A fire was ignited at the bottom of the staircase on the night of Thursday 25 April 1985. The flames were prevented from spreading by newly installed fire doors. The teak staircase was destroyed but was later restored in a £1.5 million restoration programme.

=== Public House & Banqueting Hall ===
The building includes a former public house named the Granville Bars, on the seafront corner. The bar closed around 1991 and is currently leased by Punch Taverns.
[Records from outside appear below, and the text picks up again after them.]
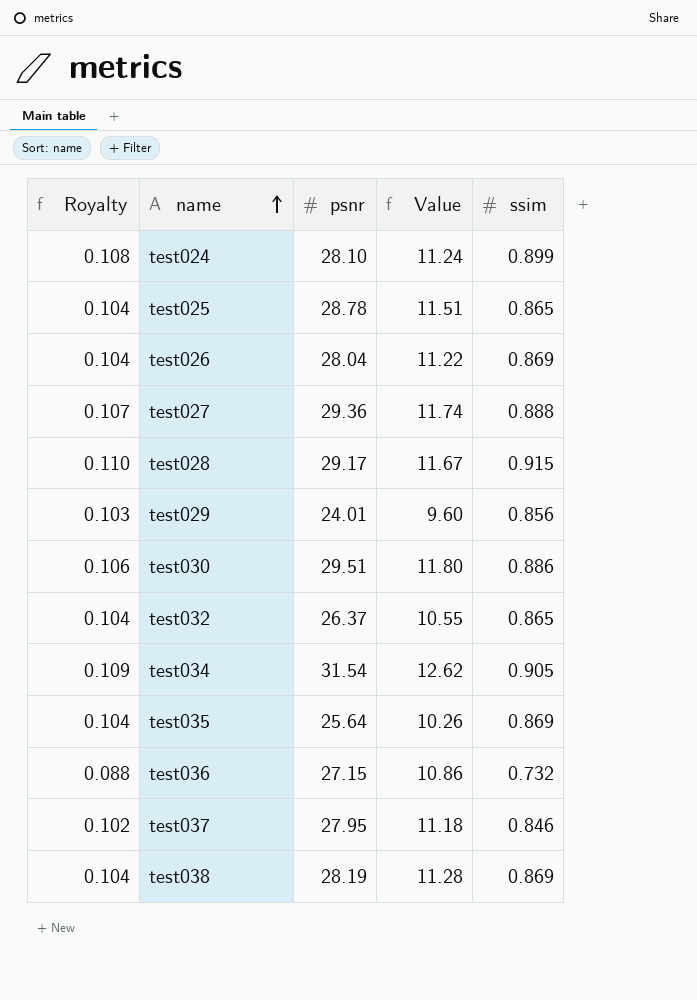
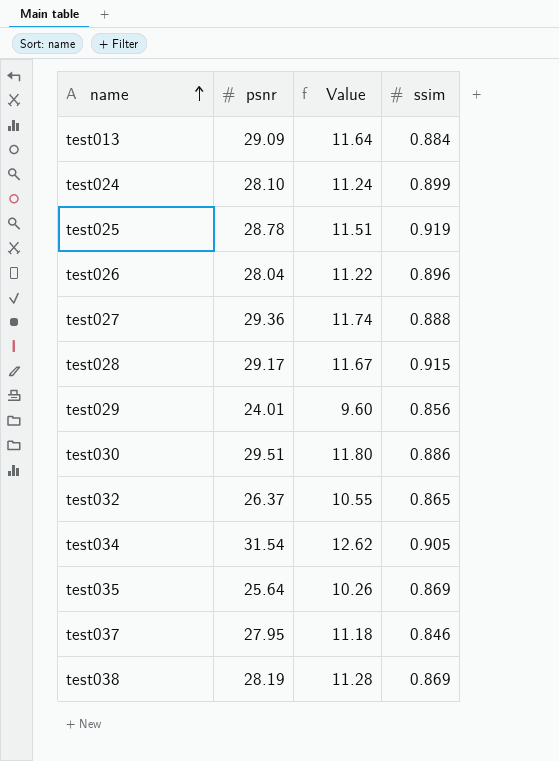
column Royalty | formula: [ssim] * 0.12 -> none
row test036: 0.088 | 27.15 | 10.86 | 0.732 -> none
row test013: none -> 29.09 | 11.64 | 0.884
test025 | ssim: 0.865 -> 0.919
test026 | ssim: 0.869 -> 0.896

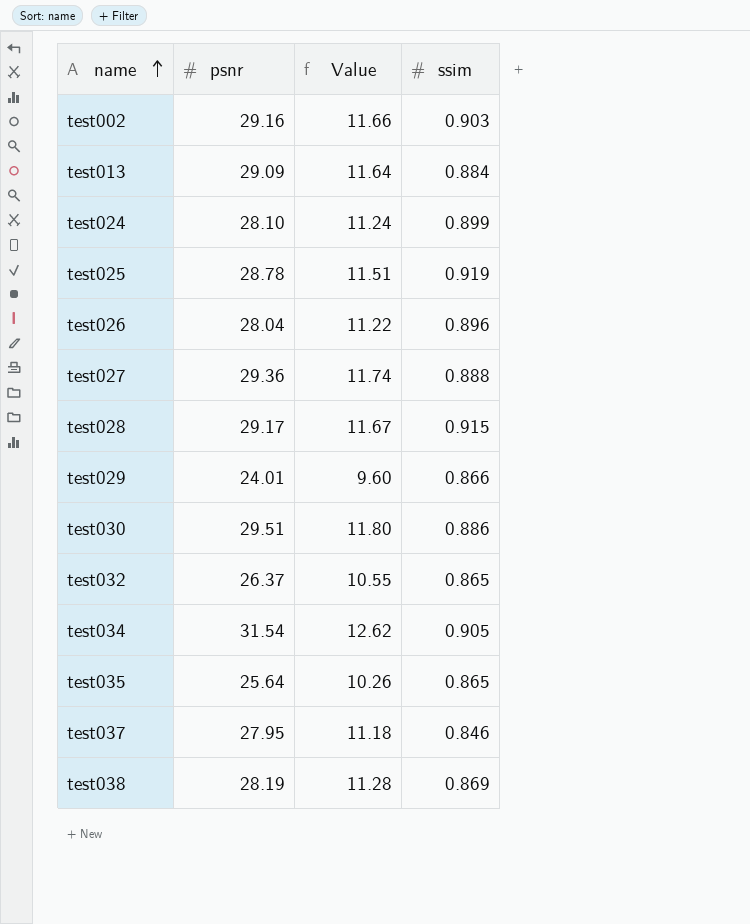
row test002: none -> 29.16 | 11.66 | 0.903
test029 | ssim: 0.856 -> 0.866
test035 | ssim: 0.869 -> 0.865

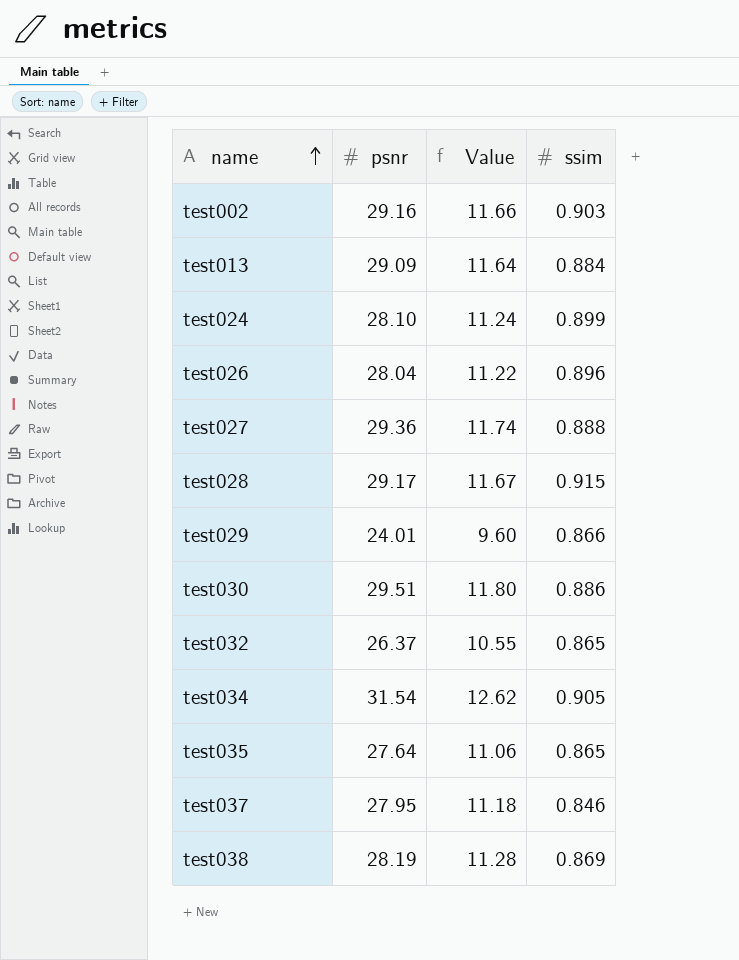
row test025: 28.78 | 11.51 | 0.919 -> none
test035 | psnr: 25.64 -> 27.64
test035 | Value: 10.26 -> 11.06

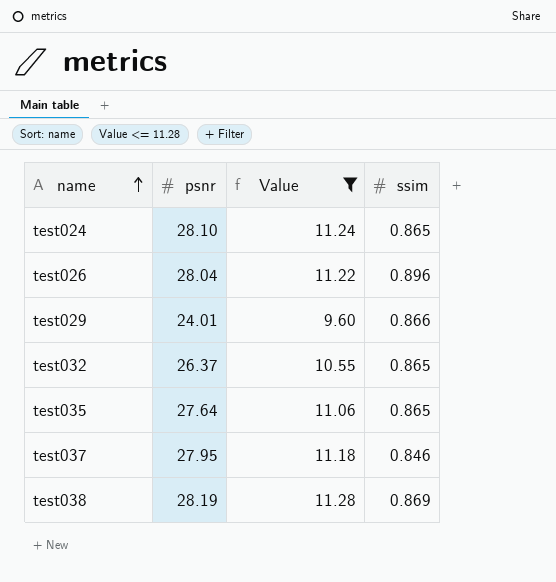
filter: none -> Value <= 11.28
test024 | ssim: 0.899 -> 0.865

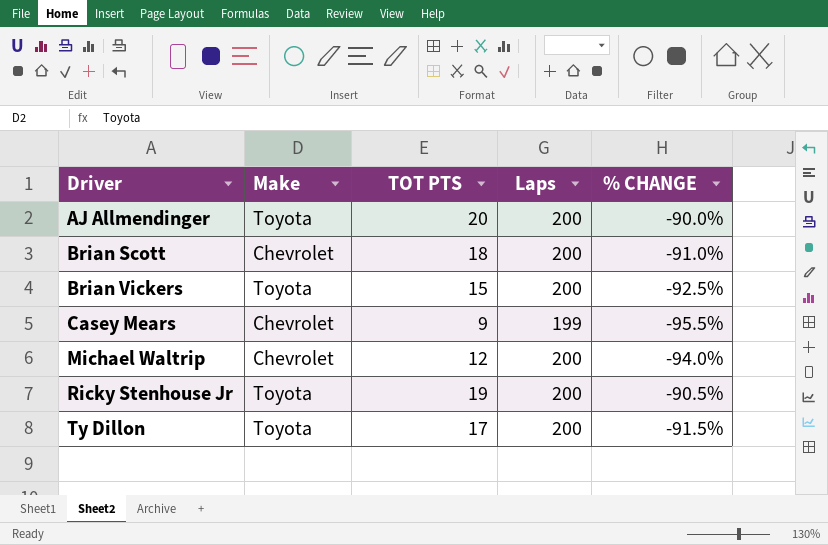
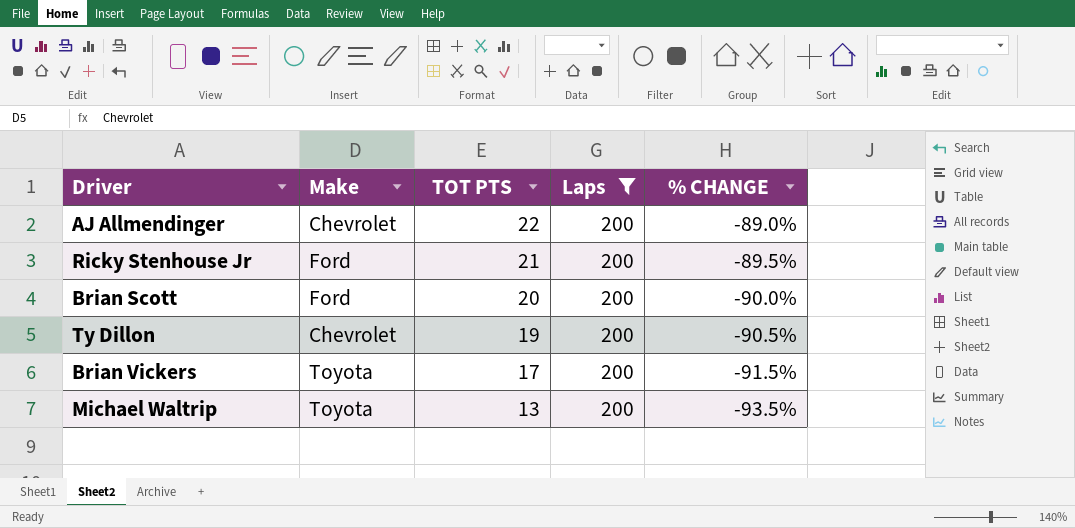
filter: none -> Laps = 200
row order: Driver ascending -> TOT PTS descending
AJ Allmendinger | Make: Toyota -> Chevrolet
AJ Allmendinger | TOT PTS: 20 -> 22
AJ Allmendinger | % CHANGE: -90.0% -> -89.0%
Ricky Stenhouse Jr | Make: Toyota -> Ford
Ricky Stenhouse Jr | TOT PTS: 19 -> 21
Ricky Stenhouse Jr | % CHANGE: -90.5% -> -89.5%
Brian Scott | Make: Chevrolet -> Ford
Brian Scott | TOT PTS: 18 -> 20
Brian Scott | % CHANGE: -91.0% -> -90.0%
Ty Dillon | Make: Toyota -> Chevrolet
Ty Dillon | TOT PTS: 17 -> 19
Ty Dillon | % CHANGE: -91.5% -> -90.5%
Brian Vickers | TOT PTS: 15 -> 17
Brian Vickers | % CHANGE: -92.5% -> -91.5%
Michael Waltrip | Make: Chevrolet -> Toyota
Michael Waltrip | TOT PTS: 12 -> 13
Michael Waltrip | % CHANGE: -94.0% -> -93.5%

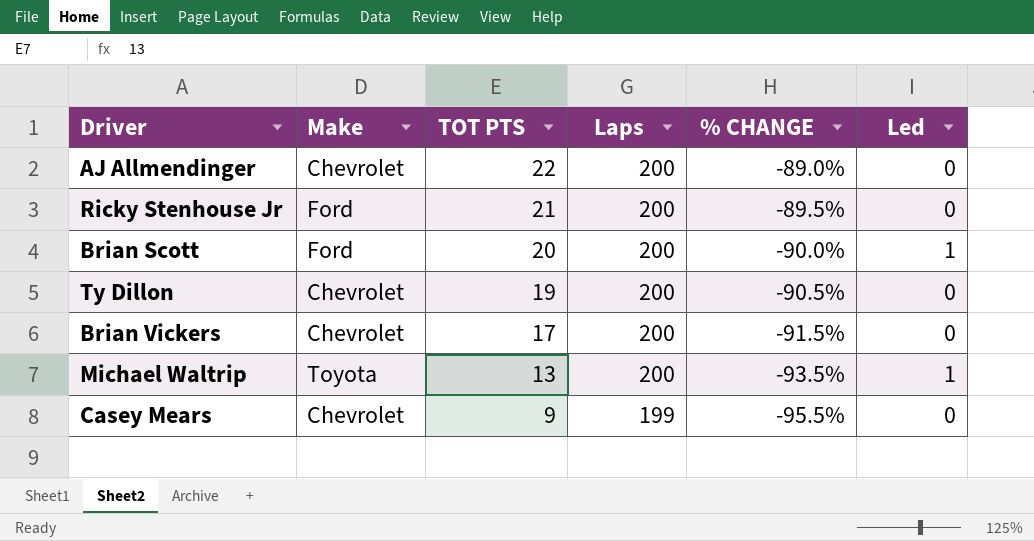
filter: Laps = 200 -> none
column Led | position: none -> 6
Brian Vickers | Make: Toyota -> Chevrolet

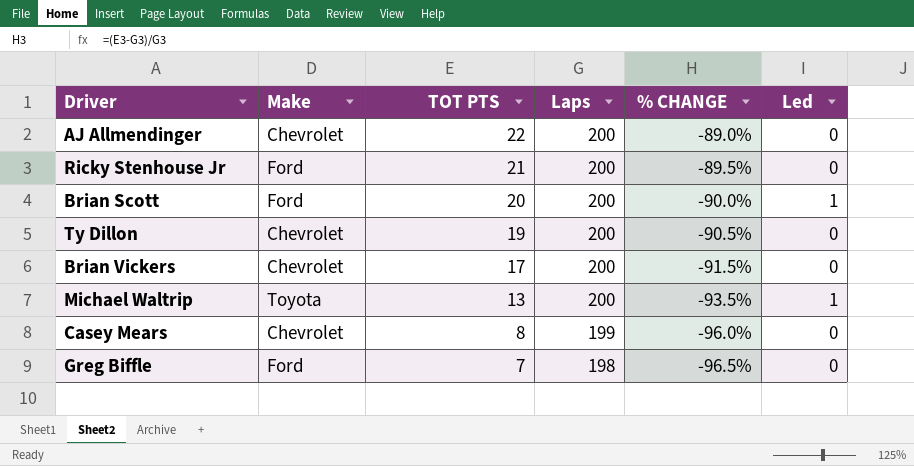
Casey Mears | TOT PTS: 9 -> 8
Casey Mears | % CHANGE: -95.5% -> -96.0%
row Greg Biffle: none -> Ford | 7 | 198 | -96.5% | 0

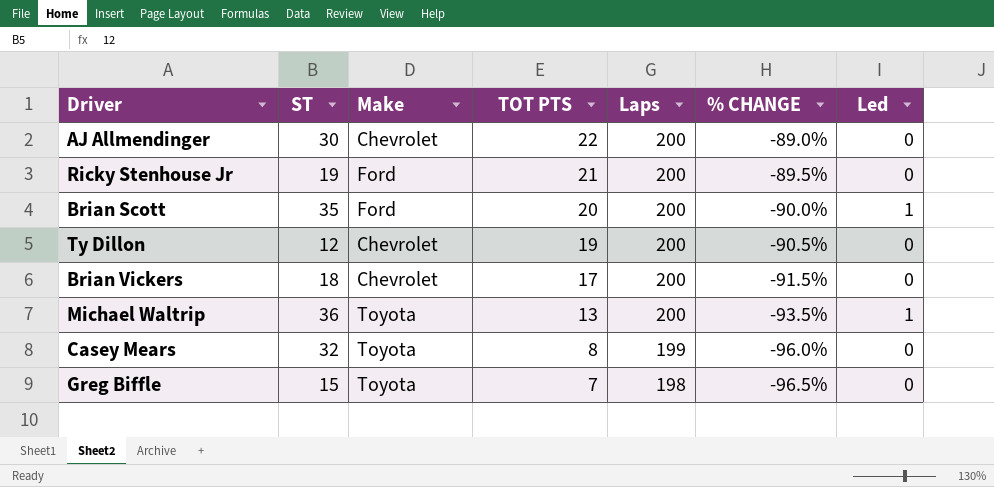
column ST | position: none -> 2
Casey Mears | Make: Chevrolet -> Toyota
Greg Biffle | Make: Ford -> Toyota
Adjoining the bar area is the banqueting hall, completed in October 1869 by Edward Pugin. The centre-piece of the hall is a massive fireplace inscribed with the motto "pile on the logs to make the fire great". The fireplace is still in situ and cost over £250 in 1869. The hall has a segmented ceiling, and the floorboards are laid with New Zealand pine. The banquet hall is listed on The Ramsgate Society's Buildings at Risk Register.

== Present day ==
The bomb-damaged west end of the building was rebuilt as apartments in 2004 by Oakleigh Developments Ltd and became Granville Court.

In 2010, the leaseholders of Granville House gained the Right To Manage and are now responsible for looking after the building themselves. On 18 December 2012, at a public auction, the freehold of Granville House was purchased by Mr Eliasz Englander for £156,000.

The Granville Cinema, opposite, is named after the building.